Again, this tallies with our opinion tracker, which last month showed that the “Social” element of ESG has become the most important to consumers in the UK, Germany, Sweden, the United States and France – and that within this, supporting employees is the biggest predictor of whether someone thinks a business is performing well. ESG might be a remote concept in and of itself to the public, but it is shaping and forming how people view business every day.

Consumers are not interested in only warm and fuzzy initiatives from business. There is an acceptance – approval, even – of tough decisions, if framed in the right way. Many felt that the crisis provided an opportunity for companies to “cut out the deadwood” in terms of management staff. One gentleman observed that many businesses are “massively top-heavy”.

This more hard-headed outlook alongside sensitivity over businesses not treating their employees well, may seem like a contradiction. The public can be quick to judge, and what may seem like a fair-minded decision can be painted as a grave error that puts businesses on the wrong side of the values divide. This is why it’s especially important that businesses, in formulating their narrative and strategy, to put research and the views of their consumers at the heart of their corporate decision-making and messaging.

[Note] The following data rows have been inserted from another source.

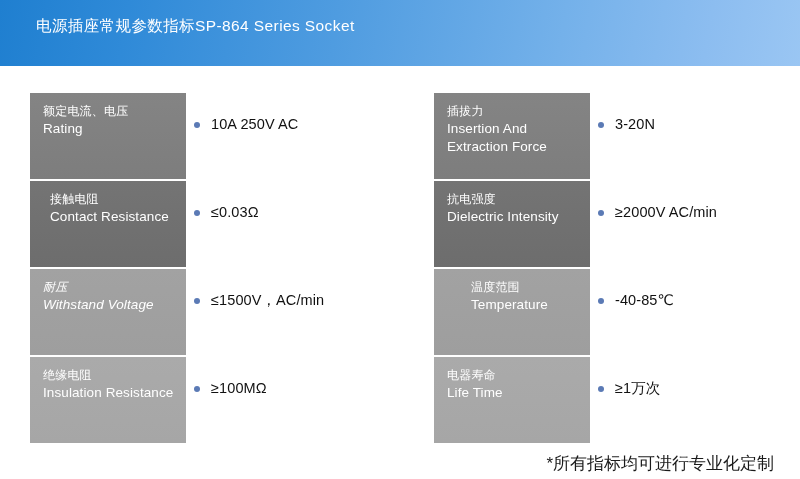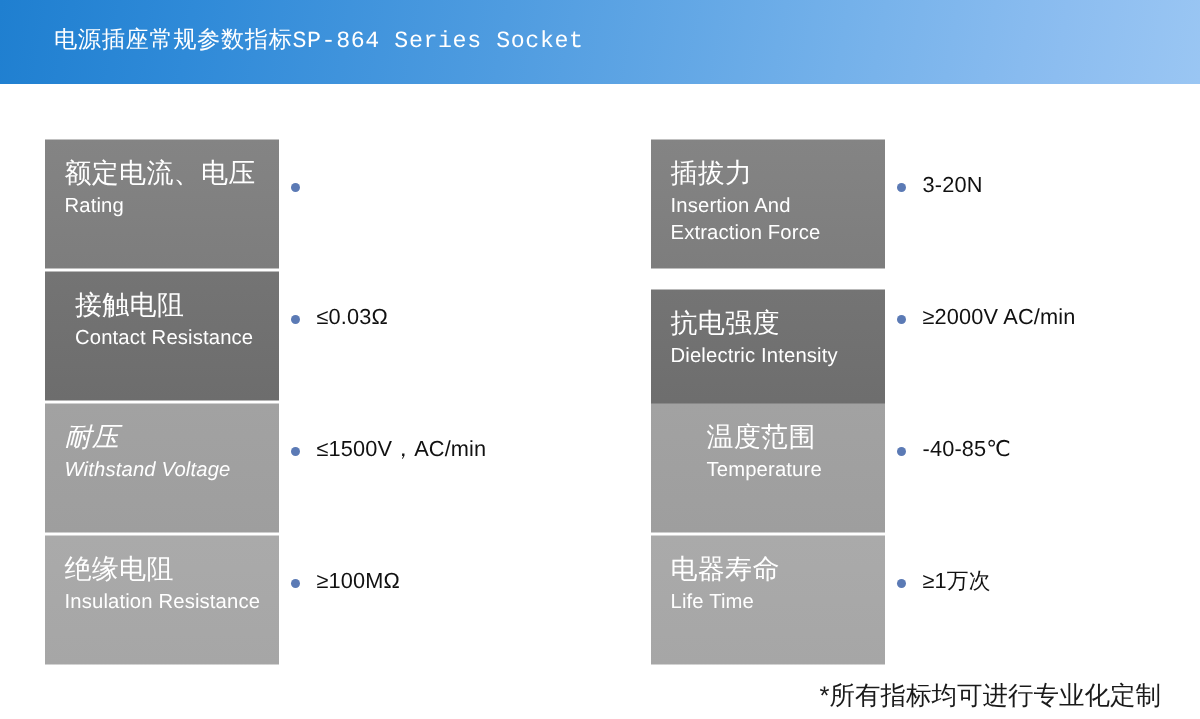--- a/index.html
+++ b/index.html
@@ -22,7 +22,7 @@
     left: 0;
     top: 0;
     width: 800px;
-    height: 56px;
+    height: 66px;
     background: linear-gradient(100deg,
                 #1f7fd0 0%,
                 #2f8ad8 16%,
@@ -30,7 +30,6 @@
                 #74b1ea 70%,
                 #8cbdf0 88%,
                 #9ac6f3 100%);
-    font-family: Liberation Mono, monospace;
   }
   #header-title {
     position: absolute;

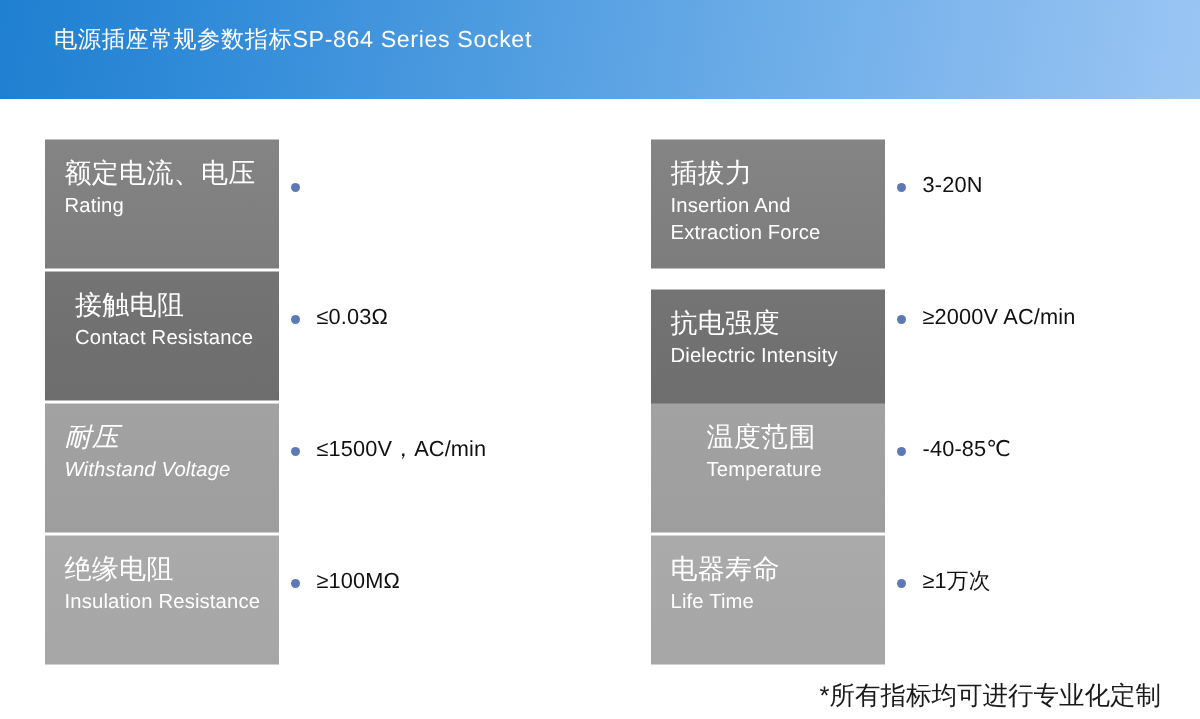--- a/index.html
+++ b/index.html
@@ -86,7 +86,7 @@
 
   .label-cn {
     display: block;
-    font-size: 18px;
+    font-size: 12px;
     letter-spacing: 0.2px;
     white-space: nowrap;
   }

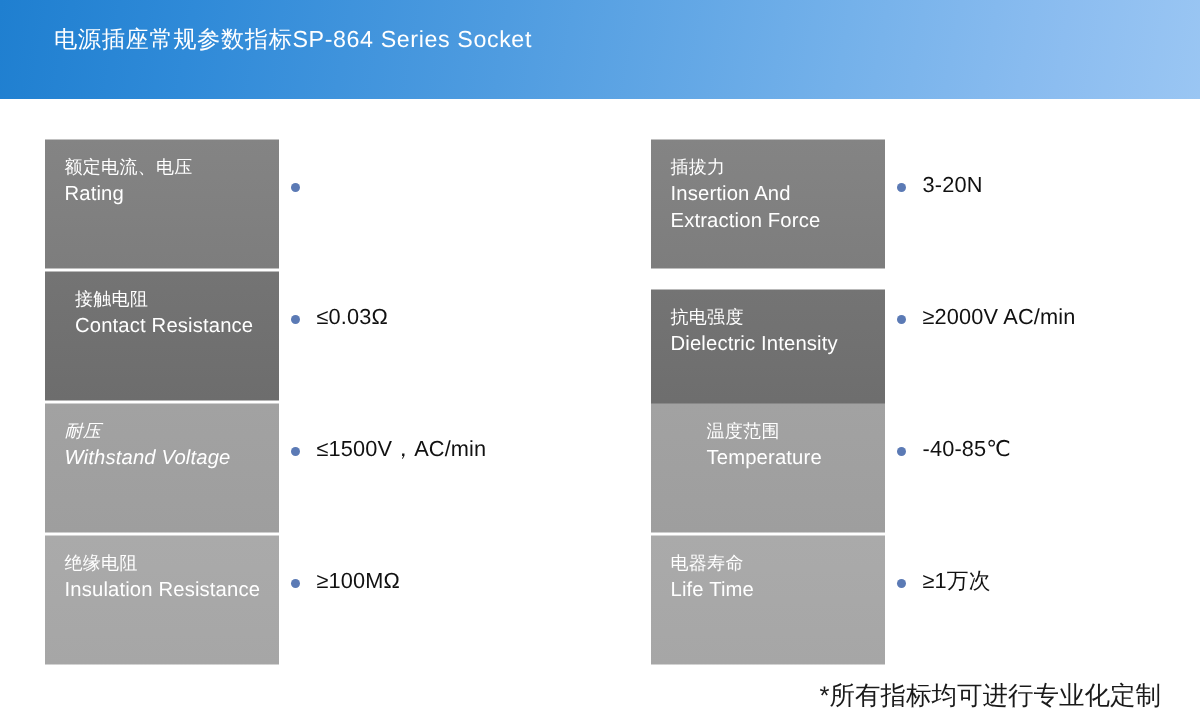--- a/index.html
+++ b/index.html
@@ -147,6 +147,7 @@
     </div>
     <div class="spec-value">
       <span class="bullet"></span>
+      <span class="value-text">10A  250V AC</span>
     </div>
   </div>
 

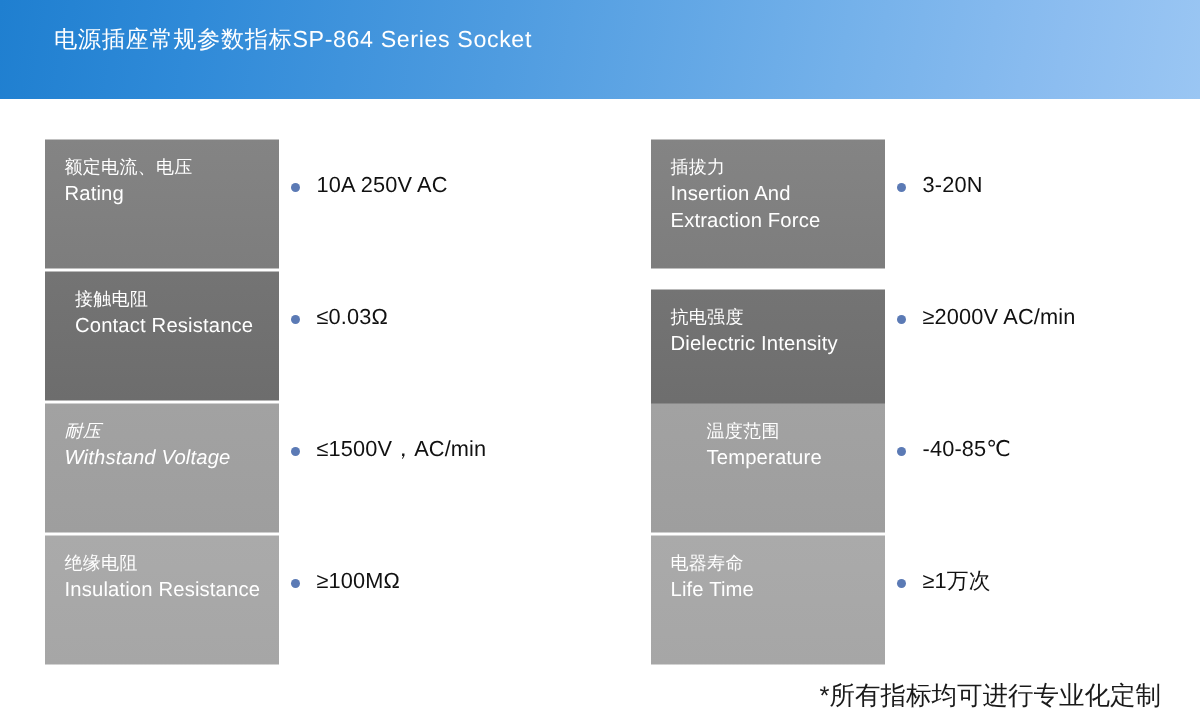--- a/index.html
+++ b/index.html
@@ -80,7 +80,7 @@
   #spec-column-left  .r2 .spec-label { background: linear-gradient(180deg,#a2a2a2 0%, #9e9e9e 100%); font-style: italic; }
   #spec-column-left  .r3 .spec-label { background: linear-gradient(180deg,#aaaaaa 0%, #a6a6a6 100%); }
   #spec-column-right .r0 .spec-label { background: linear-gradient(180deg,#848484 0%, #7d7d7d 100%); }
-  #spec-column-right .r1 .spec-label { background: linear-gradient(180deg,#747474 0%, #6d6d6d 100%); margin-top: 12px; }
+  #spec-column-right .r1 .spec-label { background: linear-gradient(180deg,#747474 0%, #6d6d6d 100%); }
   #spec-column-right .r2 .spec-label { background: linear-gradient(180deg,#a2a2a2 0%, #9e9e9e 100%); padding-left: 37px; }
   #spec-column-right .r3 .spec-label { background: linear-gradient(180deg,#aaaaaa 0%, #a6a6a6 100%); }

Other things came through too. People are worried about the future of small and independent businesses, and the impact their absence will have on the high street. The workings of big companies and the boardroom felt extremely remote – “a different world” to the one they operate in. And there was a sense of changing consumer practices in light of the pandemic, with online shopping being treated more like the old high street with impulse buying and unintended orders being made: “Before I knew it, I had five parcels coming”.

This was the first focus group of a monthly series that Kekst CNC will be running in conjunction with Times Radio. It took place virtually, with the general public, but focus groups can be done of essentially any audience – target customer groups, investment professionals, and employees. They can be used to tease out the nuance behind the numbers, exploring why people have taken a particular view of reputation, what drives their behaviour, and how and why they think the way they do.

Our focus group last week showed how quickly people arrive at long-lasting judgements of reputation. Business has generally performed well in act one of the coronavirus crisis. But as we move into the next phase, with wider economic difficulties and redundancies, understanding the public’s perception of a business’ reputation will be more important than ever.